Au début, l’idée de bosser ensemble nous tenait à cœur, mais une fois le centre ouvert, les différends ont émergé. Avoir maman sur le dos tous les jours, ce n’est pas facile. Nous avions des avis divergents sur la gestion de l’affaire. Deux caractères forts, ça finit par faire des étincelles ! », raconte-t-elle.

Heureusement, à la maison, tout se passait bien. « J’ai mis un bémol à ma collaboration professionnelle, tout en continuant à l’aider de loin, mais nos rapports sont désormais plus détendus. Complices, mais pas rivales. C’est mieux ainsi ! »

Et si tu me lâchais un peu la grappe ?

Toute entente a ses limites, et le facteur âge y joue un rôle majeur. Lorsqu’une maman quadragénaire emprunte les fringues de sa fille adolescente, s’approprie son gloss à lèvres et discute avec ses copines sur Facebook, ça peut faire désordre. Les médias, souvent, nous bombardent d’images de mères et filles présentées comme des clones. Mais la réalité est souvent différente. Il existe une ligne à ne pas franchir, sans quoi on risque de confondre le burlesque et le grotesque.

C’est le cas de Sarah, 16 ans, qui se plaint d’une mère trop envahissante : « Elle me prend dans ses bras comme si j’étais encore à la maternelle, elle apostrophe mes amis comme si c’était ses copines. À la maison, elle m’incruste dans mes discussions avec mes amies, imite mes coiffures et me chipe mes vêtements ! Je soupçonne ma mère de refuser de vieillir. Certes, nous avons toujours eu une relation fusionnelle, mais maintenant, à 16 ans, j’aimerais prendre un peu plus de distance. »

Ma fille, mon amie !

Certaines mamans vivent une relation privilégiée avec leurs filles, même après leur mariage. C’est le cas de Z’hor, une retraitée de 61 ans, mère de deux grandes filles. « Notre complicité s’est prolongée après mon mariage, surtout avec Rym qui vit à Alger. Nous nous téléphonons plusieurs fois par jour, allons aux fêtes ensemble et faisons les magasins. Avant, ma mère était très occupée avec ses enfants et son travail, mais depuis sa retraite, on a commencé à profiter de moments simples ensemble.

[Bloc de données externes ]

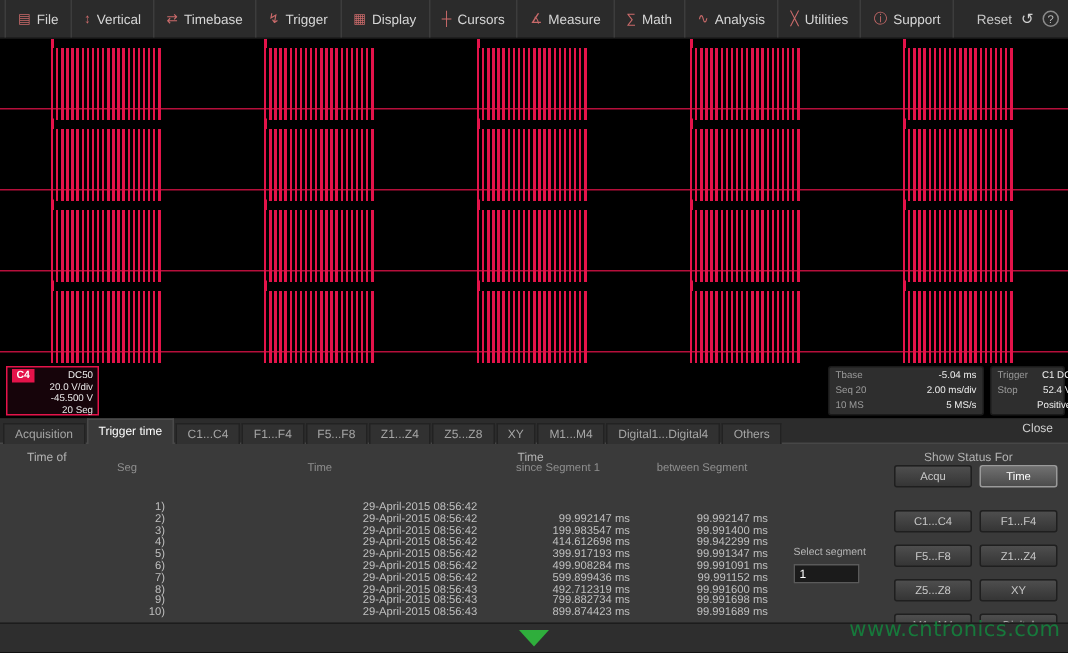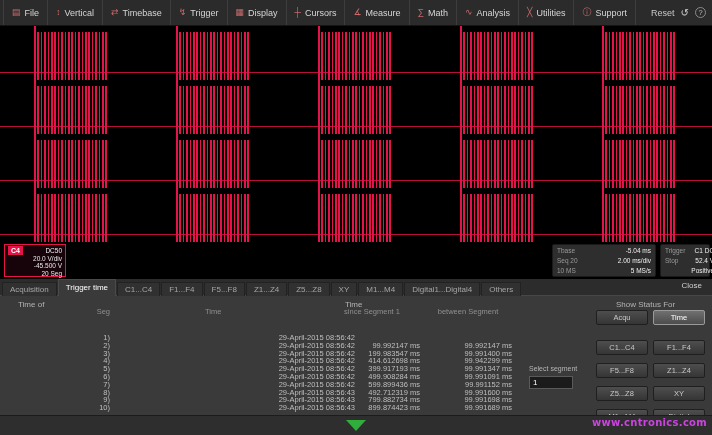--- a/index.html
+++ b/index.html
@@ -57,45 +57,45 @@
   .left-btns{position:absolute;left:14px;top:36px;display:flex;flex-direction:column;gap:4px}
   .pbtn,.sbtn{width:50px;height:16px;background:linear-gradient(#4e4e4e,#353535);
         border:1px solid #1f1f1f;border-radius:2px;color:#c8c8c8;font-size:7.5px;
         display:flex;align-items:center;justify-content:center;white-space:nowrap;cursor:default}
   .pbtn.first{margin-bottom:4px}
   .pbtn.active,.sbtn.active{background:linear-gradient(#707070,#4c4c4c);border-color:#9a9a9a;color:#fff}
 
   .seg-table{position:absolute;left:78px;top:28px;width:445px;font-size:7.5px;color:#bfbfbf}
   .t-headers{position:relative;height:10px;color:#8f8f8f}
   .t-headers span{position:absolute;top:0}
-  .t-headers .h0{left:0;width:36px;text-align:right;padding-right:4px}
+  .t-headers .h0{left:0;width:36px;padding-right:4px}
   .t-headers .h1{left:127px}
   .t-headers .h2{left:234px;width:120px;text-align:center}
   .t-headers .h3{left:330px;width:120px;text-align:center}
   #t-rows{margin-top:17px}
   .t-row{display:grid;grid-template-columns:36px 91px 150px 65px 92px;line-height:7.8px;height:7.8px}
   .c-seg{grid-column:1;text-align:right;padding-right:4px}
-  .c-time{grid-column:3;text-align:right}
+  .c-time{grid-column:3;text-align:center}
   .c-since{grid-column:4;text-align:right}
   .c-between{grid-column:5;text-align:right}
 
   .select-seg{position:absolute;left:529px;top:86px;width:54px;font-size:7px;color:#b5b5b5;line-height:8px}
   .seg-input{margin-top:3px;width:44px;height:13px;background:#1b1b1b;border:1px solid #5a5a5a;
              color:#fff;font-size:8px;padding-left:3px;font-family:"Liberation Sans",sans-serif}
 
   .status-grid{position:absolute;left:596px;top:31px;display:grid;grid-template-columns:52px 52px;gap:8px 5px}
   .sbtn{width:52px;height:15px}
   .sbtn.gap-below{margin-bottom:7px}
 
   .bottom-bar{position:absolute;bottom:0;left:0;width:712px;height:20px;background:#2e2e2e;
               border-top:1px solid #1c1c1c;display:flex;align-items:center;justify-content:center}
   .hide-arrow{width:0;height:0;border-left:10px solid transparent;border-right:10px solid transparent;
               border-top:11px solid #2fae3c}
 
-  .watermark{position:absolute;right:5px;bottom:7px;font-size:10px;font-weight:bold;color:#d946ef;
+  .watermark{position:absolute;right:5px;bottom:7px;font-size:14px;font-weight:normal;color:#15803d;
              opacity:.92;letter-spacing:.3px;z-index:20;font-family:"DejaVu Sans",sans-serif}
 </style>
 </head>
 <body>
 
 <div class="screen">
 
   <div class="menubar">
     <div id="menu-items">
         <div class="menu-item">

Je me rends compte que j’aurais aimé passer plus de temps avec elle plus jeune, mais aujourd’hui, on se rattrape ! »

La complexité des rapports mère-fille

Les relations mère-fille sont souvent qualifiées de « relation de l’extrême ». Quand elles sont fusionnelles, elles peuvent paraître parfaites, mais elles peuvent aussi basculer dans le conflit. L’amour immense est généralement accompagné d’une porte ouverte à la haine. Le couple mère-fille est indissociable, mais il peut passer par des ruptures et des retrouvailles. Comme le souligne le psychologue A. Nazim,

« Les liens mère-fille varient d’une situation extrême à l’autre, car les sentiments qui les unissent sont à la fois immenses et complexes. Cette relation est à la fois un bonheur incommensurable et une fragilité permanente. »

Le rapprochement mère-fille commence dans l’enfance, mais c’est vers l’adolescence que se construit une véritable complicité. C’est un chemin semé d’embûches, mais aussi de moments de bonheur à construire. À la clé, une relation fusionnelle, certes fragile, mais d’une beauté rare.